Hereafter we are seeing the crab sitting pretty at the lower ebb of a passenger coach of Mangala Express that was waiting for the green signal to appear, at the Hazrat Nizamuddin Railway Station. The crab had identified the train by listening to the chaste Malayalam language spoken by the passengers and the hangers-around.
On the third day, the crab got down at Kochi.
Cautiously moving out of the coach and walking down in hiding for many hours, the crab had reached the shores of the backwaters of Kochi. It was a reunion for the crab with its wife, children, many of its close relatives, friends and acquaintances. And the crab had heaved, sobbed and cried on seeing them again after many months, and feeling itself as one among them.
“While leaving you said that you would never be coming back”, they all had surrounded it and had asked. Many questions, doubtful queries, suspicious look….
“A life that is not entwined in a bit of visible or invisible fear is not a life that thrills any living being”, the crab, having travelled a lot, and every traveller gains more knowledge than others who do not do so is already an established fact that rooted in every society, and this has no exception to crabs, became an ennobled philosopher, “We become what we are and get dignified by the ones around us who consider us as their own and show their love, liking, hatred and even their anger towards us. Without these, we are, lifeless, sluggish beings. Around us if there are a few human beings who try catching us, it should be a matter of pride for us as they long for our worth….”

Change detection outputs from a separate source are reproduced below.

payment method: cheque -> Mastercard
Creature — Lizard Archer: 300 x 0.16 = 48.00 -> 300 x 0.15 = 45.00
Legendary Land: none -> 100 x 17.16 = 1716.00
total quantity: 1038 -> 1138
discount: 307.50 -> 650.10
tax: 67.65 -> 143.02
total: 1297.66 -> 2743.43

The crab laughed in humility like a saint.
At this moment, they all had seen that a person was fast approaching them with nets and a wicker-basket, from the other end of the shore. Our protagonist saintly crab, its family and those who were present around him, had started running helter-skelter. However, the man had grabbed a crab from the group.
While crying for the one that had gone, the crab was enveloped by life in its full form.
Kunnamthanam Ramachandran (KRC Pillai) is a Malayalam writer, has written over 80 short stories in Malayalam and published two Novels. “Enigma”, the short story we publish here, as translated by the author himself, was originally written and published in Malayalam as “Durooham” .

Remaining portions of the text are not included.